While Putin’s Russia has economic problems, since, like Venezuela, it depends to a large extent on oil and its incomes have fallen because of lower prices.

” The current holders of Venezuelan bonds are not affected by the sanctions, so they can be sold without restrictions. However, doubts arise about how the papers will behave in the coming weeks, if there will be distortions in the prices and if they will have difficulties when it comes to trading them.

Operators say that the market gives everything and very possibly the bonds can be acquired by investment funds specialized in debt with problems or by the so-called “vulture funds”, at a significant discount in their price.

“This has generated some nervousness in the market, based on the impossibility of recovering capital,” said Víctor Hugo Rodríguez, president of LatAm Alternatives, a financial services company in the US and former broker of the Caracas Stock Exchange.

Rodriguez qualifies as a measure of pressure to prevent Venezuela from accessing the specialized debt restructuring market like the North American one.
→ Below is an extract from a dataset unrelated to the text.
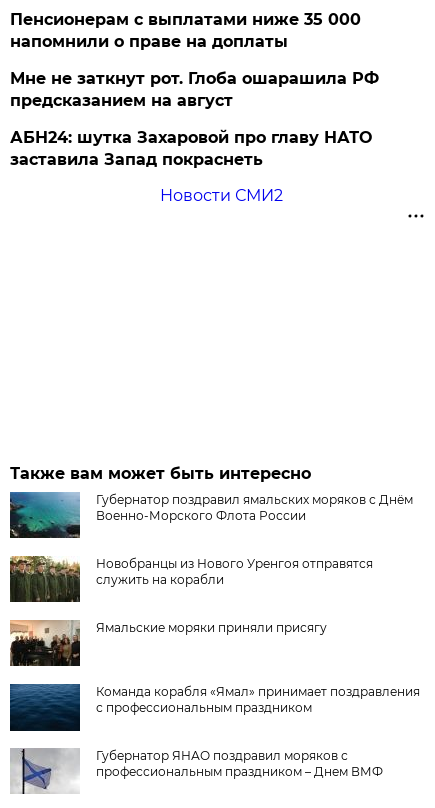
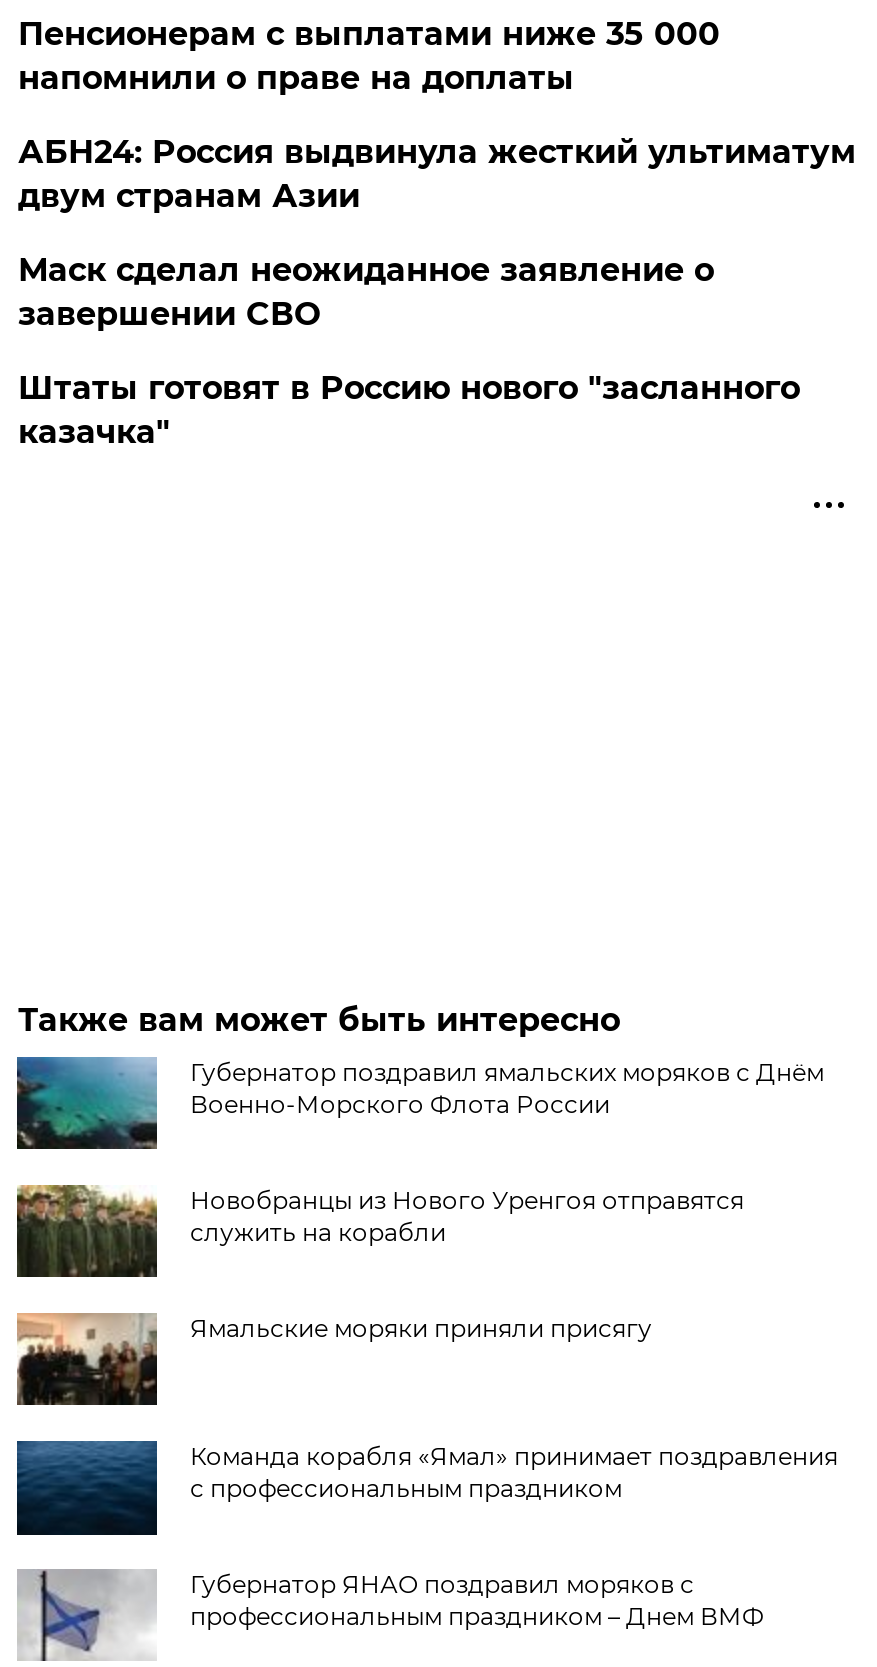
[10,69,379,110] Мне не заткнут рот. Глоба ошарашила РФ | предсказанием на август -> [18,133,856,215] АБН24: Россия выдвинула жесткий ультиматум | двум странам Азии
[10,128,372,169] АБН24: шутка Захаровой про главу НАТО | заставила Запад покраснеть -> [18,251,714,333] Маск сделал неожиданное заявление о | завершении СВО
[160,186,283,205] Новости СМИ2 -> [18,369,800,451] Штаты готовят в Россию нового "засланного | казачка"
However, he believes that this generates an imminent default environment.

“Now we have moved on to a stage of risk measurement and how short-term paper can behave. There are investors of different types, such as those who take risks and bet that the paper recovers and, the institutional investor that should be guided by the good habits of investment and has to leave the paper, “he explains.

But Maduro does have a greater complication: the sanctions prohibit negotiating only two titles, one of which is in the hands of a local state bank. The measure affects bonds due in 2036 that were executed by two state banks in 2016 in a private issue for $ 5,000 million. Other investment instruments such as structured notes that the Republic has are also affected.

Operators explain that the government had not been able to place 2036 bonds despite multiple attempts to do so, so this is practically ruled out, except for some European, Russian or Asian buyer who wants it and with unfavorable prices for Venezuela. As for new issues, it was already practically impossible to issue new papers due to the high interest rate that the market demands.

The measure then prevents companies and agencies of the Venezuelan State from negotiating their own inventory of debt bonds of the Republic and PDVSA. Some data indicate that 23% of the balance of these papers is in the hands of Venezuelan public entities.